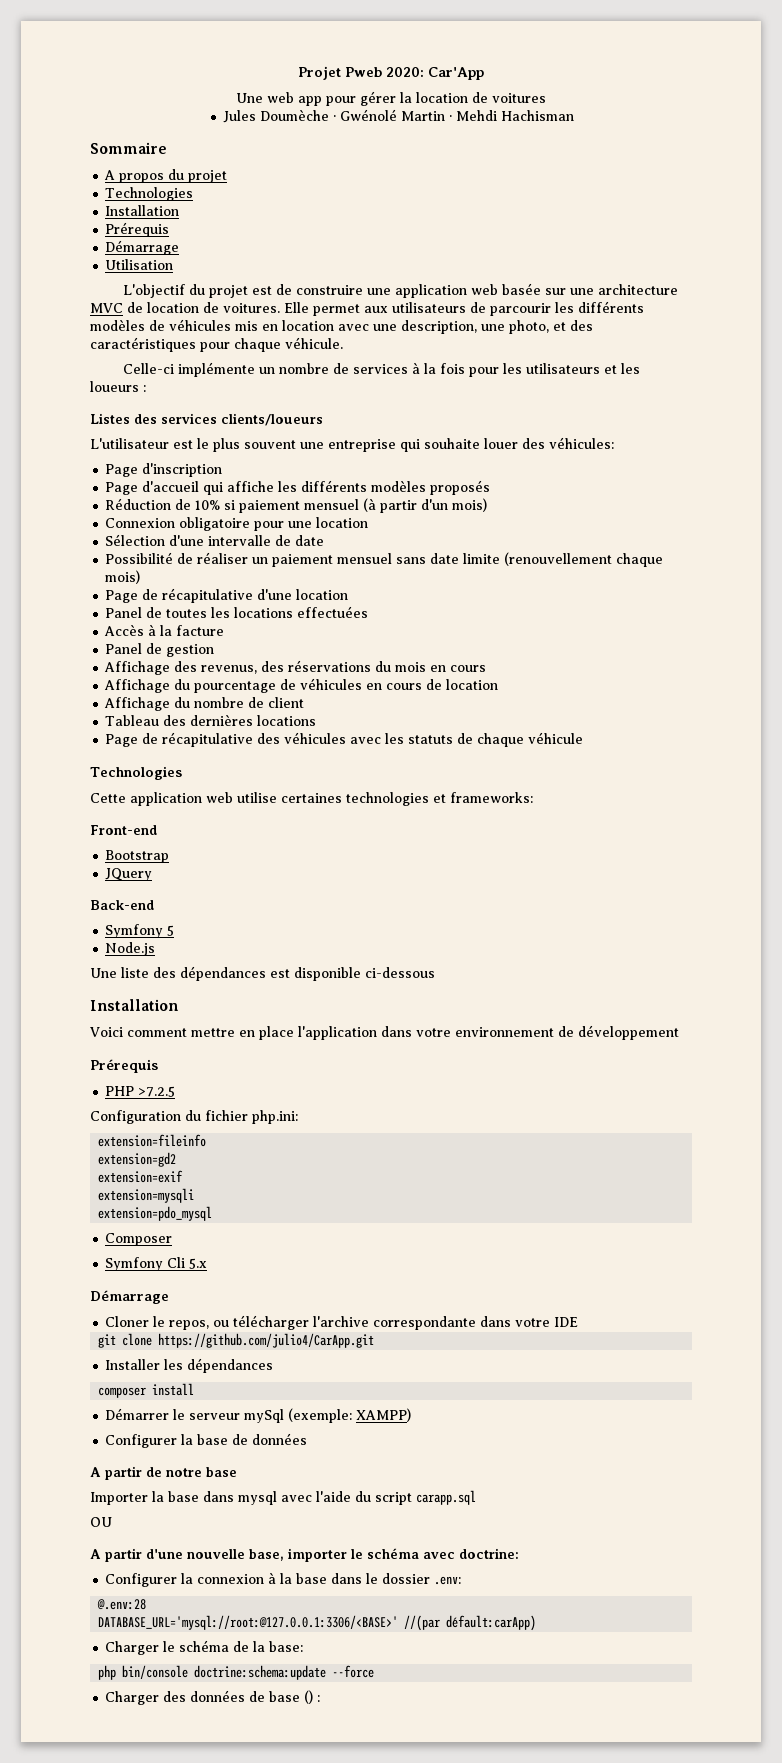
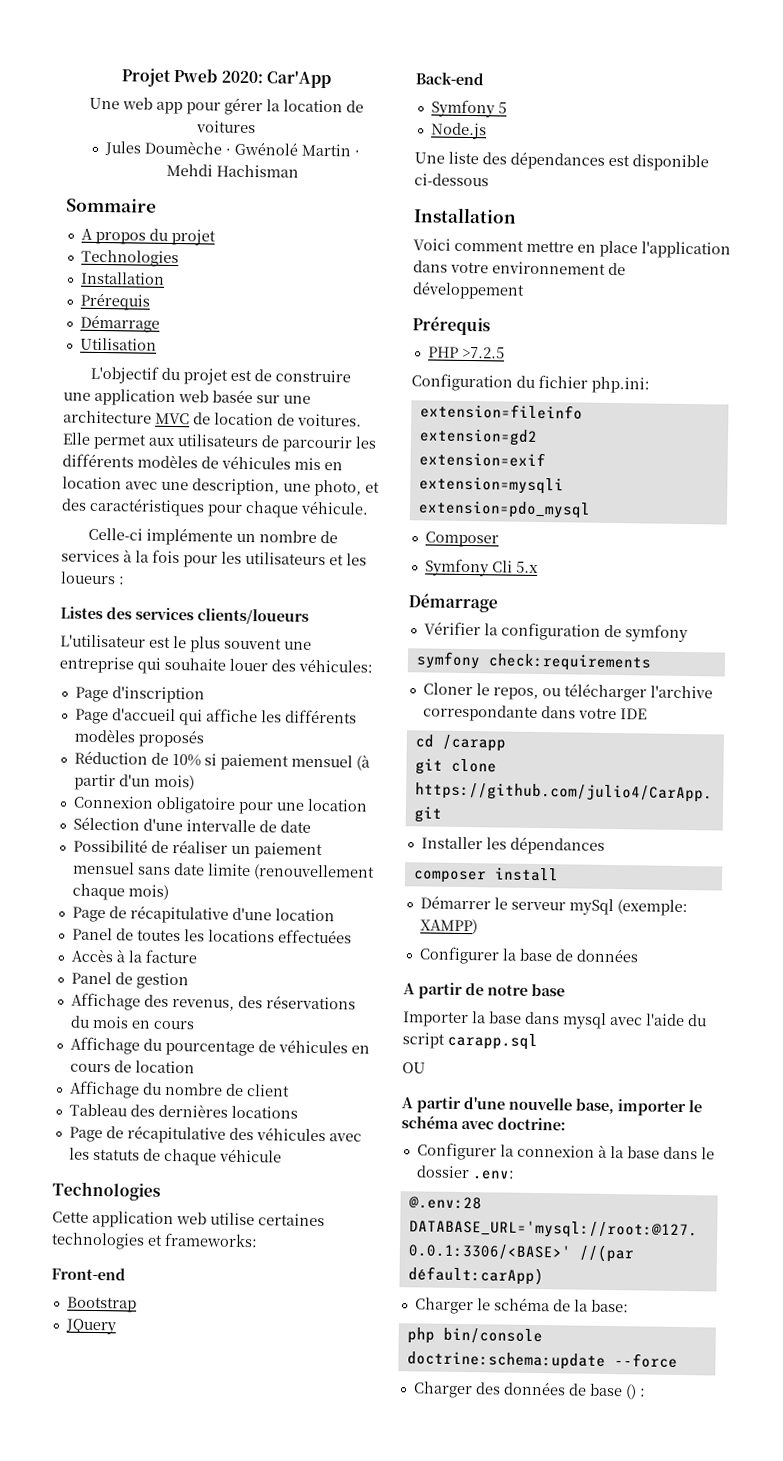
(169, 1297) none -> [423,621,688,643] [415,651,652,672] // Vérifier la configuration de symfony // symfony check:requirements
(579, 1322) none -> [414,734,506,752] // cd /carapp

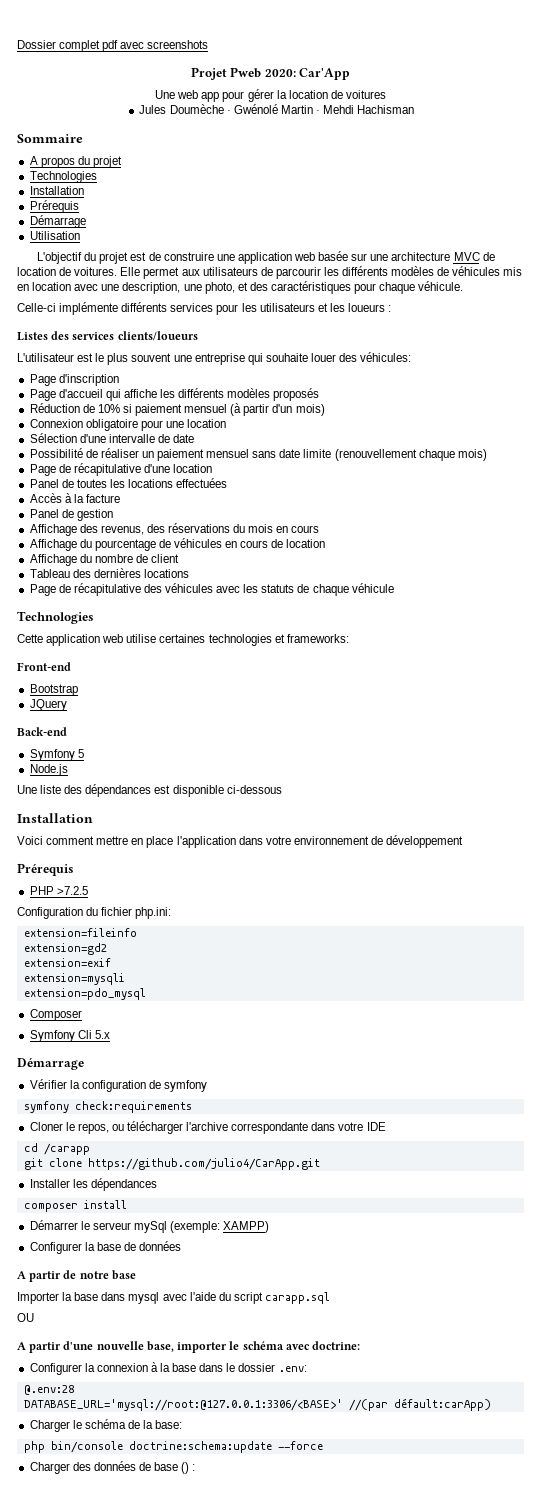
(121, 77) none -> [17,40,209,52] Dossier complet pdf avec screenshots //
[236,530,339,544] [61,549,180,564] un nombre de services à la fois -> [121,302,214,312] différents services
...
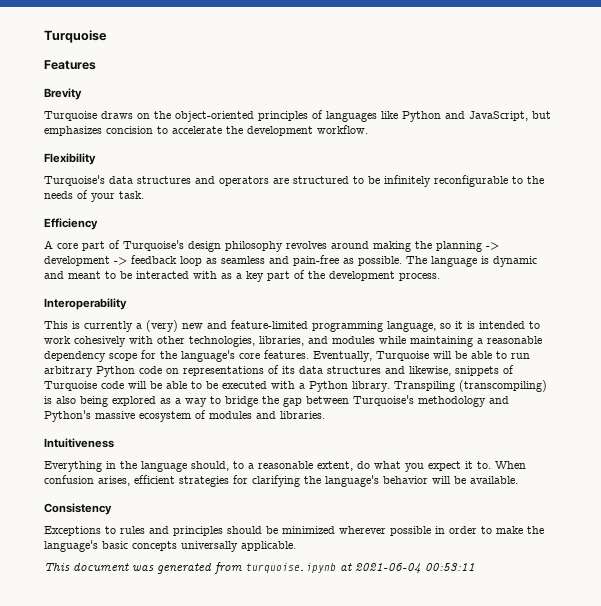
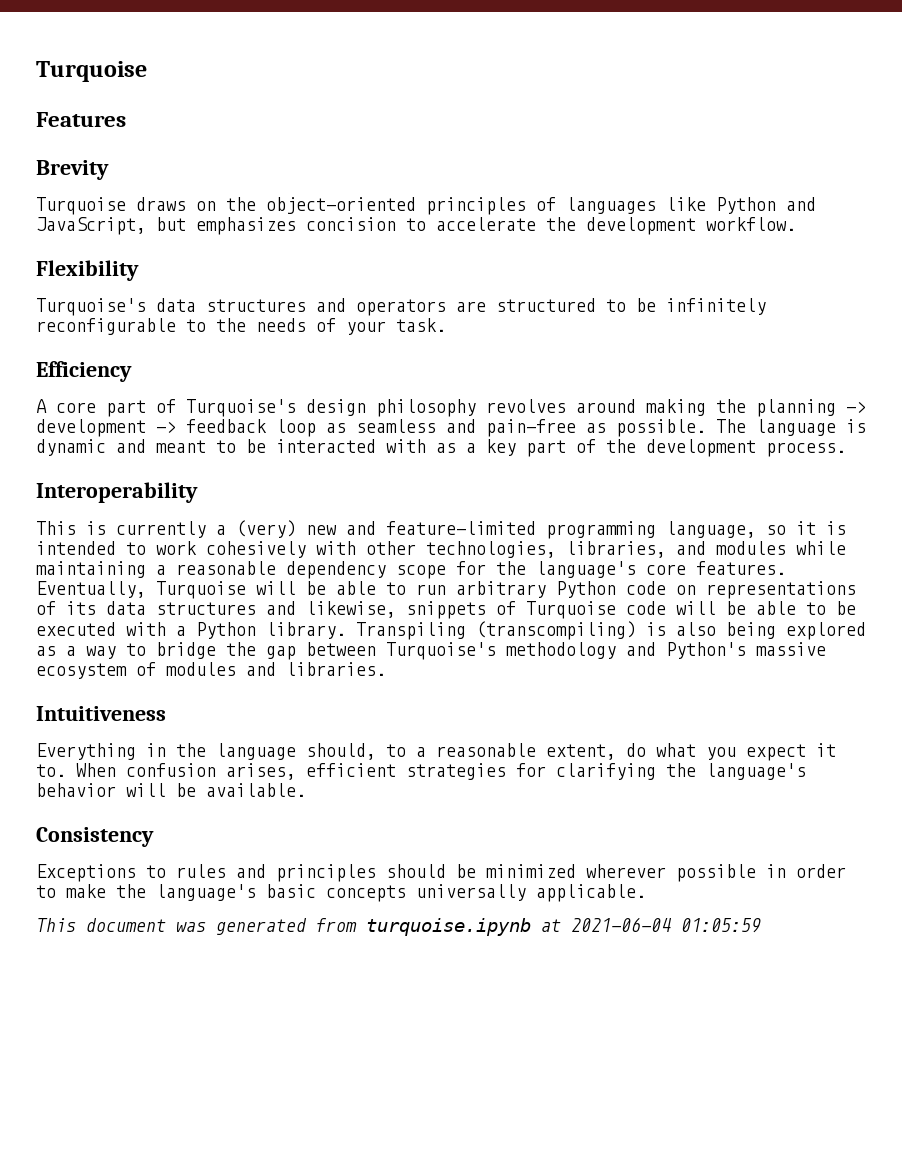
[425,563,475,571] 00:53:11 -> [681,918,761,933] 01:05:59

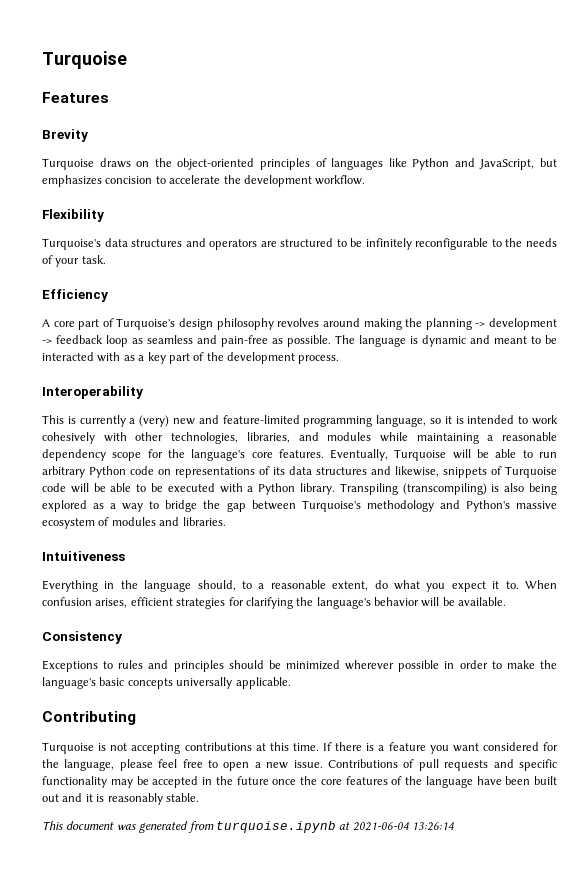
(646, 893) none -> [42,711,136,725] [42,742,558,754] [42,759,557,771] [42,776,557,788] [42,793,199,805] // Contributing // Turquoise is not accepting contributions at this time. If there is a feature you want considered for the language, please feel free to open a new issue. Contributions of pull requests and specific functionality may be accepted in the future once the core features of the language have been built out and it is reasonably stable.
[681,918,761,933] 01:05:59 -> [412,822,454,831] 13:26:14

**WHAT YOU ARE ASKED TO DO**
In the listing above, locate the line containing "(121, 77) none" and the line containing "[236,530,339,544] [61,549,180,564] un". Transcribe those two lines and everything between them, exactly as written.

**TASK ANSWER**
(121, 77) none -> [17,40,209,52] Dossier complet pdf avec screenshots //
[236,530,339,544] [61,549,180,564] un nombre de services à la fois -> [121,302,214,312] différents services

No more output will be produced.